The Washington Business Journal's Jonathan O'Connell follows up on the ongoing Washington Convention Center Hotel saga to report that city officials are discussing taking roughly $700 million in subsidies that have already been passed for other projects and diverting them to the hotel. The argument goes that a number of high profile development projects, including the Southwest waterfront, the Capitol Riverfront, the Skyland Shopping Center and the O Street Market, have long been stalled by the collapse of the lending market, so those allocated subsidies are sitting dormant in the meantime. But such a course of action would of course be very tricky for D.C. Council members who represent the neighborhoods that would then lose their public funding for those projects. The scheme could pose particular problems for Ward 2's Jack Evans, who would be forced to weigh the hotel, which is in his Ward, against longstanding promises to make the O Street Market project a priority. In May, Evans pushed through a $1 million grant to the developers of the O Street Market in Shaw.

And Now, 10-20 Inches


I was really looking forward to the O Street Market project starting. I'm not sure the hotel will benefit 9th Street as much as the O Street Market would have.
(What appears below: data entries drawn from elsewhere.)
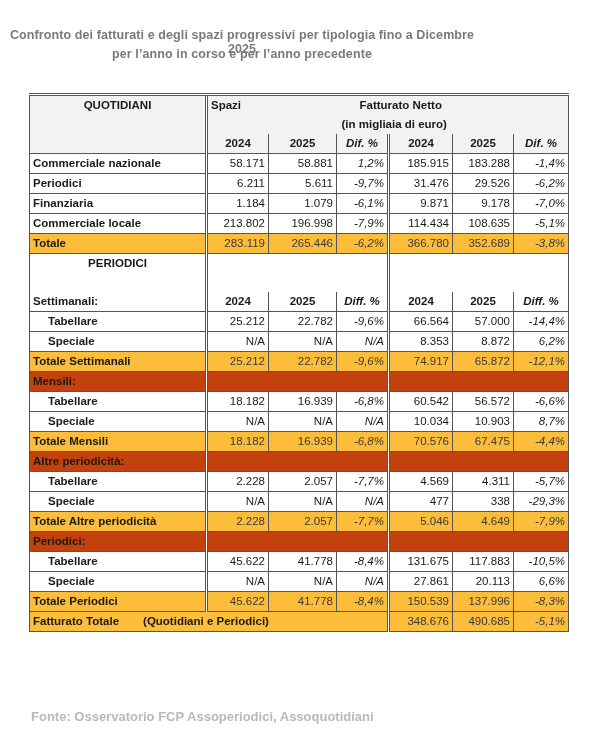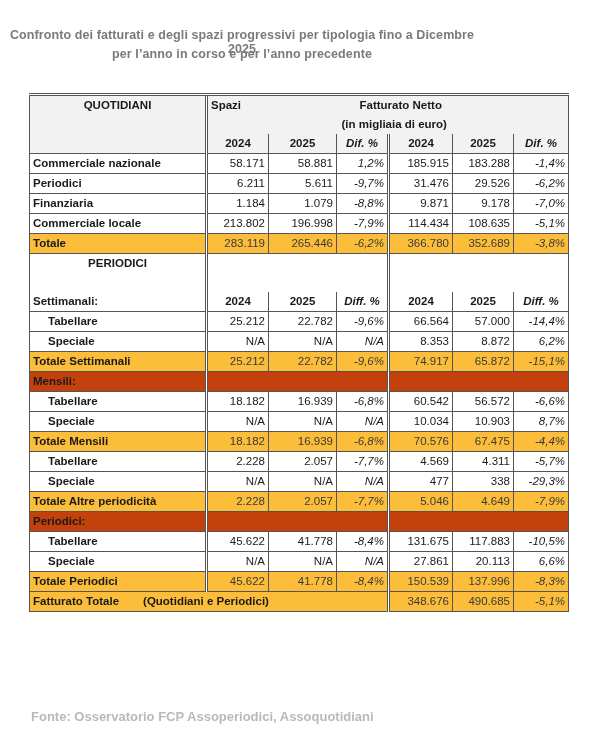--- a/index.html
+++ b/index.html
@@ -81,21 +81,21 @@
         <td class="num">5.611</td>
         <td class="num it">-9,7%</td>
         <td class="num thick-l">31.476</td>
         <td class="num">29.526</td>
         <td class="num it">-6,2%</td>
       </tr>
       <tr class="">
         <td class="lbl">Finanziaria</td>
         <td class="num thick-l">1.184</td>
         <td class="num">1.079</td>
-        <td class="num it">-8,8%</td>
+        <td class="num it">-6,1%</td>
         <td class="num thick-l">9.871</td>
         <td class="num">9.178</td>
         <td class="num it">-7,0%</td>
       </tr>
       <tr class="">
         <td class="lbl">Commerciale locale</td>
         <td class="num thick-l">213.802</td>
         <td class="num">196.998</td>
         <td class="num it">-7,9%</td>
         <td class="num thick-l">114.434</td>
@@ -148,21 +148,21 @@
         <td class="num">8.872</td>
         <td class="num it">6,2%</td>
       </tr>
       <tr class="tot">
         <td class="lbl">Totale Settimanali</td>
         <td class="num thick-l">25.212</td>
         <td class="num">22.782</td>
         <td class="num it">-9,6%</td>
         <td class="num thick-l">74.917</td>
         <td class="num">65.872</td>
-        <td class="num it">-15,1%</td>
+        <td class="num it">-12,1%</td>
       </tr>
       <tr class="white">
         <td class="lbl">Mensili:</td>
         <td colspan="3" class="thick-l"></td>
         <td colspan="3" class="thick-l"></td>
       </tr>
       <tr class="">
         <td class="sub">Tabellare</td>
         <td class="num thick-l">18.182</td>
         <td class="num">16.939</td>
@@ -182,20 +182,25 @@
       </tr>
       <tr class="tot">
         <td class="lbl">Totale Mensili</td>
         <td class="num thick-l">18.182</td>
         <td class="num">16.939</td>
         <td class="num it">-6,8%</td>
         <td class="num thick-l">70.576</td>
         <td class="num">67.475</td>
         <td class="num it">-4,4%</td>
       </tr>
+      <tr class="white">
+        <td class="lbl">Altre periodicità:</td>
+        <td colspan="3" class="thick-l"></td>
+        <td colspan="3" class="thick-l"></td>
+      </tr>
       <tr class="">
         <td class="sub">Tabellare</td>
         <td class="num thick-l">2.228</td>
         <td class="num">2.057</td>
         <td class="num it">-7,7%</td>
         <td class="num thick-l">4.569</td>
         <td class="num">4.311</td>
         <td class="num it">-5,7%</td>
       </tr>
       <tr class="">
Everyone I've talked to who's been unfortunate enough to attend conferences at the Washington Convention Center all say the same thing: the place is infested with ginormous roaches. Two theories: either the roaches have eaten all the rats OR the rats are breeding with the roaches to create a superior race of "roachrats" that are invulnerable to poison and are practically indistinguishable from conference attendees, except inasmuch as when the lights come up after a speech, they scatter to the floorboards.
It's enough to make you want to take the Flaming Gaylord Poop Chute to the National Harbor Convention Center. At least they have their cockroach, mouse, violent explosive diarrhea, and plague problems relatively under control.
By all means, take the Poop Chute. Just don't ride your bike.
I believe the proper terminology for a rat-roach hybrid is "ratch."
This is going to set off the mother of all lobbying battles at the Wilson Building.
Maybe the could use the massive revenue the city gets from the Washington Nationals to pay for the hotel. Or maybe the 5 cent bag tax....
The Convention Center was outdated the day it opened. Its size (or lack thereof) and not the lack of a hotel is what is keeping the big money conventions away from DC.
National Harbor isn't the competion, Las Vegas, Orlando, and other cities with larger centers are.
Two project under the possible ax:
I fail to understand how Arena Stage can be considered a "stalled" project. Construction is on-going on the site and is on schedule.
At the same time, although construction has not begun on the Southwest Waterfront Redevelopment, the project is on schedule as the developers prepare for the PUD processes. They have not even begun the financing stage yet. Why slow them down?
And has anyone even considered why a hotel would cost over $750 million in DC? That is well over the final cost of the Nationals' Ballpark with its infamous over-runs, and over 40% of the entire budget planned for the Waterfront's three phases.
From Biz Journal...
"A 1,167-room Marriott Marquis is planned, but boosters have been unable to secure private financing to complete the deal."
No shit! Why would private financiers buy the cow when they can get the milk for free? The city has made it perfectly clear that they are desperate for this development. So just move in after they build it.
By night, the CHUD's sneak out above ground and pilfer supplies from various construction sites. They use the materials to build themselves swanky living quarters beneath DuPont Circle and Meridian Hill. Some CHUDs have been known to occupy the unoccupied rooms at the Convention Center. Chicago CHUD Bobby has a fixation on ice machines.
Reneging $700 mil from very worthy projects that would stimulate growth across the city, many in neighborhoods that need a boost, to back a single hotel project is illogical. The Council Members that support this will likely be stepping on a land mine with their constituents that support the projects in their immediate neighborhood from which the money would be reallocated. We do need to do every reasonable thing to make the Convention Center more appealing and to curb the revenue that the city is loosing to PG County but tripping up 13 great projects for the sake of one does not make sense.